Book Read Free

The Confession

Page 10

by Olen Steinhauer


  “I can’t pass it on to someone else tomorrow?”

  “Stefan’s still wasting time on that suicide, and Leonek’s working on a dead case—not to mention he thinks I hid Sergei’s files.” He shook his head. “That kid doesn’t have the slightest idea how a bureaucracy is run. Anyway, when Emil gets over his flu, he can help you.”

  On my way out I passed Kaminski and Brano Sev in the corridor. Brano looked again like himself—he’d gone back to the long leather coat, and his somber mouth was too small to ever form a shout.

  “So you’re feeling better,” said Kaminski. There was no more levity in his manner. He’d run out of it.

  “Yes.”

  “A lot of sick guys today. Me, I’ve got a sore back. Stumbled carelessly into a van. You, though,” he said, his trigger finger tapping his thigh, “You were quite sick yesterday. Very ill. It was obvious in everything you did.”

  “I’m okay.”

  Brano nodded at my hand, which held the folded sheet. “But you’re shaking. You’re not quite recovered.”

  “Looks like we should keep an eye on him,” said Kaminski.

  I pressed my lips together until they formed something meant to look like a smile.

  14

  The anxiety collapsed upon me on the front steps, the bright sun spotting my vision. I had bribed state employees of the railroads, frontier guards, and even a Moscow militiaman. I’d aided the wife of a Party official in leaving the country illegally.
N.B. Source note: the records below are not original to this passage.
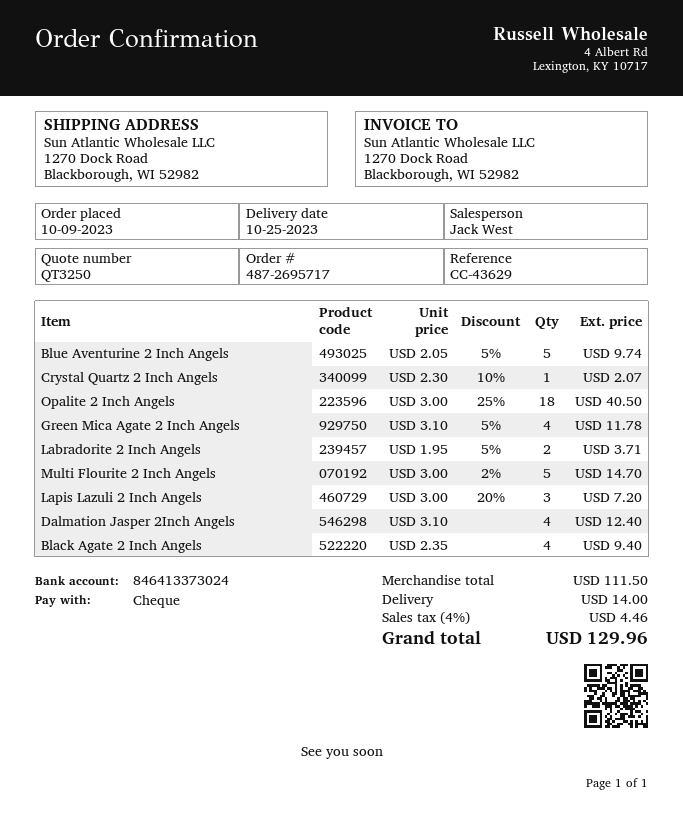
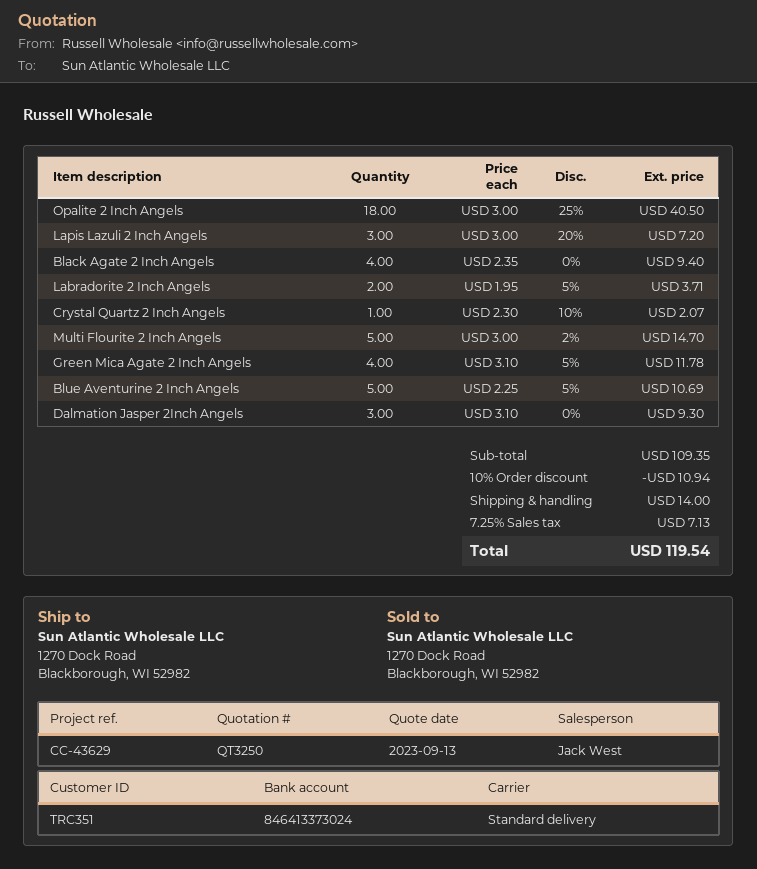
Blue Aventurine 2 Inch Angels: 5 x 2.05 - 5% = 9.74 -> 5 x 2.25 - 5% = 10.69
Dalmation Jasper 2Inch Angels: 4 x 3.10 = 12.40 -> 3 x 3.10 = 9.30
subtotal: 111.50 -> 109.35
discount: none -> 10% = 10.94
tax: 4% = 4.46 -> 7.25% = 7.13
total: 129.96 -> 119.54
Yesterday, I had walked away from the scene of battle, and in the process attacked a member of the KGB.

  I reached the empty sidewalk and found my car. I had trouble getting the key into the door, then into the ignition. My joints were heavy, gummed up. I leaned my head on the wheel and took deep breaths.
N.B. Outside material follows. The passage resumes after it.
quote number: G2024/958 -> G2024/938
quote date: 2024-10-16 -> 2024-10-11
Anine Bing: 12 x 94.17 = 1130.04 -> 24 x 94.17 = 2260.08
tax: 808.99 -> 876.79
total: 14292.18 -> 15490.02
  A burned body would not walk away. I could wait for tomorrow. Or the next day. Or forever.

  There were only a few farmers in the markets I passed, looking bored and alone. No children, and all the window shutters were closed. A general, unspoken strike had descended on the Capital. Just as the students had predicted.

  I turned on the radio and settled into the sofa. There was a show of song and recitation for the fortieth anniversary of the founding of the Communist Party. There is nothing secret about the Party—we all know what it is. I wished the day would end. I lit a cigarette, and in the smoke saw Svetla Woznica sick in her cabin, racing toward the Soviet border. It’s all of us. It’s me; it’s you. I saw an empty city, shutters closed, then another one filled with tanks and gunfire and shattered windows. The Party is a tree in the desert; it’s a star at midnight. Magda beneath Stefan’s sweating white body, half-listening to the Americans’ radio broadcasts, then stumbling home and muttering some guilty words about Lydia, but feeling only the ache in her groin.

  Be happy. A great Party means you are never alone.

  Ágnes showed up with Pavel, and I realized I hadn’t noticed his absence. He sprang onto the sofa and climbed on me. His breath stank as he licked my chin. Ágnes brought a cup of water from the kitchen.

  “Why are you home so early?” I asked.

  She sat on the floor and squinted—her glasses were nowhere to be seen. “Not enough teachers,” she said. “Sick. They tried to teach us anyway, but by lunchtime they saw it was no use.”

  “You took the bus back?”

  “Had to wait forever. But Daniela came along. Wasn’t so bad. Where were you? I thought you were sick too.”

  “I had to work.” My cigarette was burned down, so I carried it to the kitchen, dropping ash along the way. Ágnes changed the radio station.

  “Daniela told me about this,” she said by way of explanation.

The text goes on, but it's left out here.